I am a one-seventh partner in this very online magazine you are
reading, and rarely a day goes by that I do not look for some
form of information or entertainment online. I especially enjoy
the communication aspect of this technology--using email and instant
messaging daily in order to organize my life and maintain relationships.
My point is not that we should abandon the dot.com world, or throw
out our computers, but only that this present madness over dot-coms
has very little to offer of lasting value.
Eight years
ago when I first logged on with my 9800 bps modem, the Internet
was primarily educational sites, personal homepages, and information
offerings. Now it is all entertainment and e-business. It has
been transformed by materialism and greed run rampant. Almost
every person I know dreams of being involved in an Internet start-up
and making it rich through an IPO. This is absolutely ridiculous.
Dot.coms will not grow our food or fix the problem of soil erosion,
environmental devastation, human suffering or corporate greed,
so why are we all so fixated on this phenomenon? Websites can
and do provide information that can lead to individual action,
which is wonderful. They connect people and places in ways that
can lead to changed lives (for better and for worse I suppose.)
I applaud sites like Adbusters.com
that use the Internet to attract support for good causes, and
use it to put pressure on corporations to change their destructive
ways (i.e. the recent
attack on Coca-Cola.) However, these types of actions are
rare in the dot.com world, and are not part of the current online
craze.
It is possible
that I am wrong in my opinions regarding the dot.com world, and
I invite one and all to inform me as to its long-term value, for
being able to buy dog food online is not my idea of a lasting
or worthwhile contribution. As computers increasingly infiltrate
our lives and mediate the way we access the world and our experience
of it--relationships, thoughts, actions--as their 'convenience'
continues to speed up the pace of our already hectic lives, I
am afraid that much of ourselves will be lost.
Lewis Mumford
said that "simplicity does not avoid mechanical [technological]
aids, it seeks only not to be victimized by them." This is what
I strive for, not the abandonment of technology, but the wherewithal
not to be controlled, manipulated, abused, and victimized by it.

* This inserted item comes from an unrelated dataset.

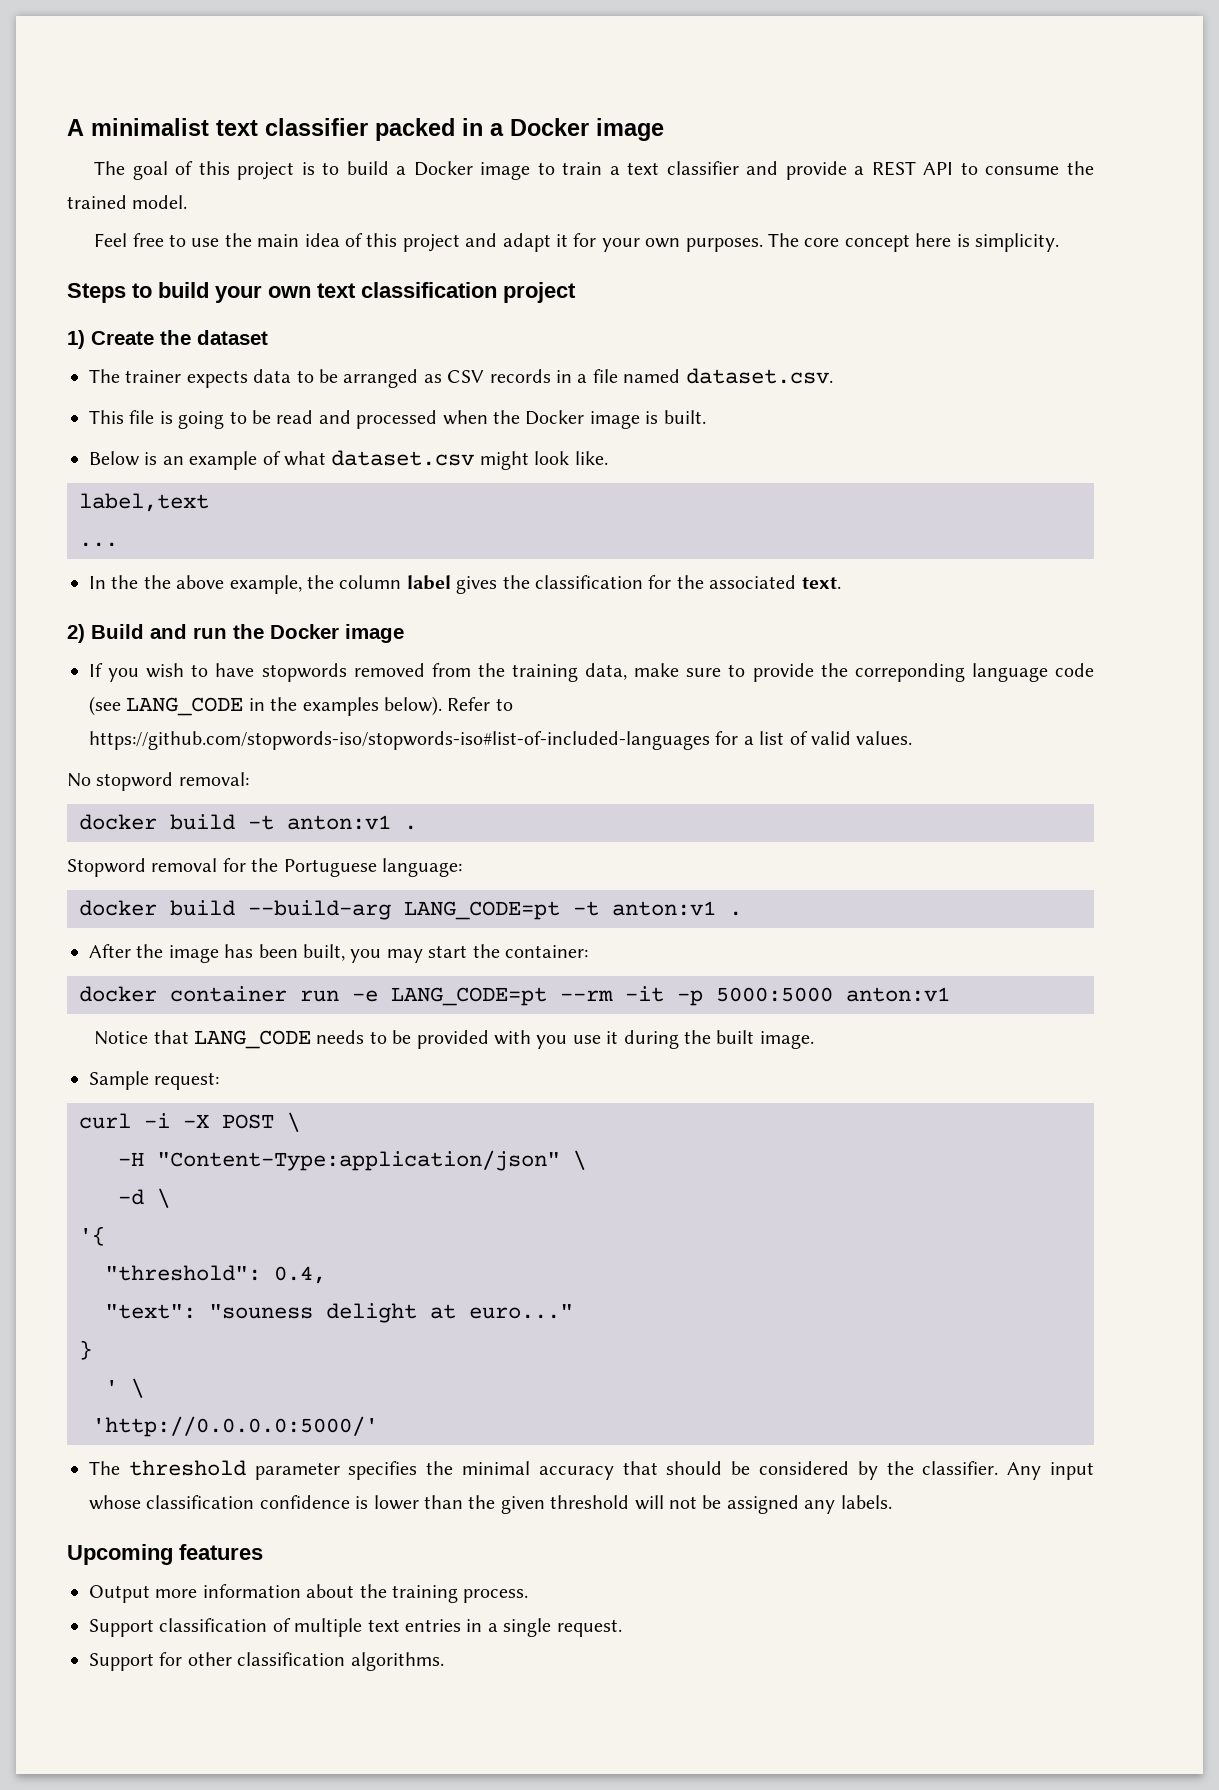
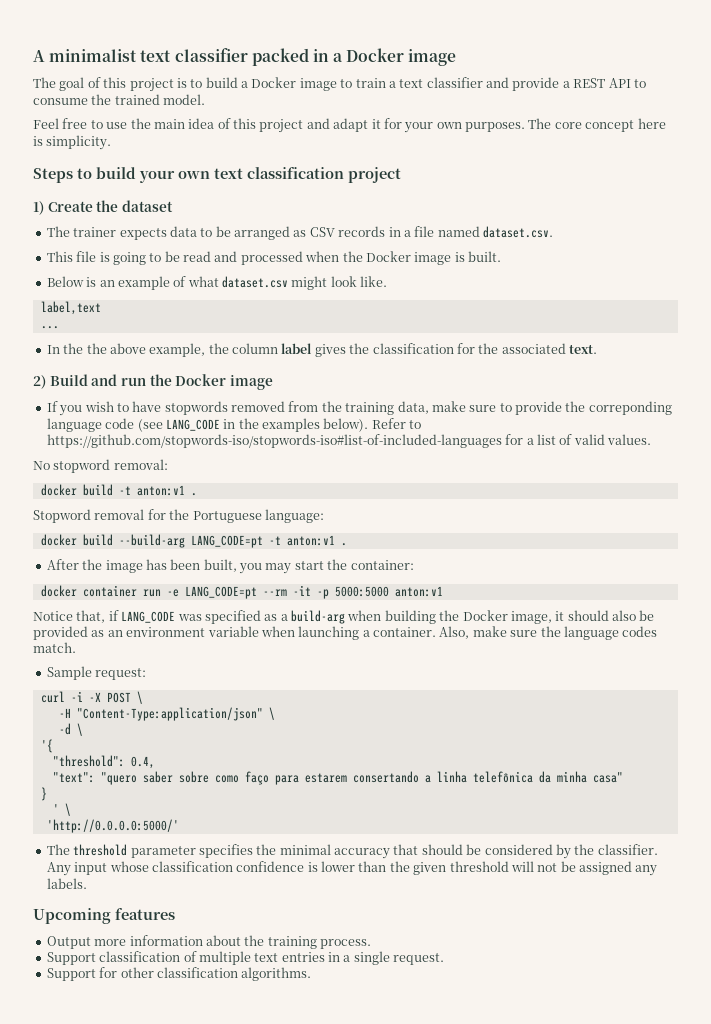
[153,1030,814,1049] that LANG_CODE needs to be provided with you use it during the built image. -> [76,610,655,624] [33,626,658,640] [33,642,76,653] that, if LANG_CODE was specified as a build-arg when building the Docker image, it should also be provided as an environment variable when launching a container. Also, make sure the language codes match.
[209,1303,573,1323] "souness delight at euro..." -> [100,771,623,785] "quero saber sobre como faço para estarem consertando a linha telefônica da minha casa"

What this current craze lacks is this simplicity. In our rush
to go online with absolutely everything we have forgotten or discarded
so much of what constitutes lasting value. You only need to look
a little bit beyond the surface to see that the dot.com world
is driven by and encourages materialism, greed, shallowness, isolation,
and dependence.
The future
is not a dot.com. So what is?
I say the
future is growing a garden--a bigger one each year.
The future is driving a Volkswagen Van across the continent instead
of working to make money to buy things I don't want and don't
need--instead of paying off an astronomical mortgage for a crappy
little stucco-sided house in the suburbs.
The future is spending more time with my wife than with my computer.
The future is real experience instead of digital experience.
The future is a life mediated through touch, smell, taste, sound
and sight instead of flat-screen technology.
The future is sunsets on beaches instead of Flash movies.
The future is my own and not Microsoft's or Time-Warner-AOL's
to control.
The future begins now.
Copyright
© 2000 Darren C Anderson
By the time
this article appears in *spark-online issue eleven, Darren C Anderson
will have left his job, packed up the Van, and left town with
his wife of six months in order to drive across the continent
for an undefined period of time. He is one of the founding members
of *spark-online.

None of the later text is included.